Work request:
For the listing underneath, give the count of lines containing the string "acompanyament" and nothing further.

Material to process Start Marker

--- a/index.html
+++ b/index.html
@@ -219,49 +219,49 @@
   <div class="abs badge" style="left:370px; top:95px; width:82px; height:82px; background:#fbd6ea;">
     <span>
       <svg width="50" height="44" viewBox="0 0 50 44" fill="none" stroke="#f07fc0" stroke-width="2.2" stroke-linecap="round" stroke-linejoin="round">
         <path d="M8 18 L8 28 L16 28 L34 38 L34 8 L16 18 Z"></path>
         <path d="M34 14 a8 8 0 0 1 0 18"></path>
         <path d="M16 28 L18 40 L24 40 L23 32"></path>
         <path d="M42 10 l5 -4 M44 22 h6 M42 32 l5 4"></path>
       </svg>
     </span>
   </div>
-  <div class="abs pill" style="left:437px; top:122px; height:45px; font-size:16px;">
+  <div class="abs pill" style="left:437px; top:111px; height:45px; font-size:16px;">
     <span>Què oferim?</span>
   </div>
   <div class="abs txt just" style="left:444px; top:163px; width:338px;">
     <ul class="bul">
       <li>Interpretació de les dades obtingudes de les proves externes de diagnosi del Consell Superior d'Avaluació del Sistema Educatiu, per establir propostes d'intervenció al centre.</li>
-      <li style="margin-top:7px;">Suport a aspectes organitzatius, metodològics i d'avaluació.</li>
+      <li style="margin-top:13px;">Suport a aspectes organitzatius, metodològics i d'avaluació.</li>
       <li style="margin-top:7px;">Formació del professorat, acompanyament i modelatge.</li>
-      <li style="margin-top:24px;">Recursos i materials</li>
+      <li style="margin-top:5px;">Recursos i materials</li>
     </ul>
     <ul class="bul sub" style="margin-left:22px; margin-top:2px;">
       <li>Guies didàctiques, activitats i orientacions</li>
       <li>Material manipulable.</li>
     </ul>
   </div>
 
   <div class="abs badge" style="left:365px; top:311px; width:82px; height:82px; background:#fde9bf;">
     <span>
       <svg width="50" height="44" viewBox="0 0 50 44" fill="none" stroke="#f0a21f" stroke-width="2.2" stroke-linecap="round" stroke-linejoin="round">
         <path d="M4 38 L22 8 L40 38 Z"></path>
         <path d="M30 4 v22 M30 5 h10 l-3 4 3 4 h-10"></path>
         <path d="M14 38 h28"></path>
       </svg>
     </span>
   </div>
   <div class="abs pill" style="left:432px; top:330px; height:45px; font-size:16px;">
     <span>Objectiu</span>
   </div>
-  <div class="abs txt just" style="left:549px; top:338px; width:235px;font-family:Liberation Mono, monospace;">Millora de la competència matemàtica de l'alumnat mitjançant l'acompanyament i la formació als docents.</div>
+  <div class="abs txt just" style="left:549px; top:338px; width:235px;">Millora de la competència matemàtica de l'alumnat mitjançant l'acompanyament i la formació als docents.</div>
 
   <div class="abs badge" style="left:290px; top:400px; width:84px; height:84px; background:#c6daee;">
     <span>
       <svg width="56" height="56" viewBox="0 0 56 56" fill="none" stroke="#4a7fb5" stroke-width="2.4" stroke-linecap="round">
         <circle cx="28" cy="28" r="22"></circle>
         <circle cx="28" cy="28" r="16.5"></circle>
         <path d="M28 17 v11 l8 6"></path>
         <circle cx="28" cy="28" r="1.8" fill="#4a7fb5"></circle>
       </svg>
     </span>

Material to process End Marker

Finished task:
3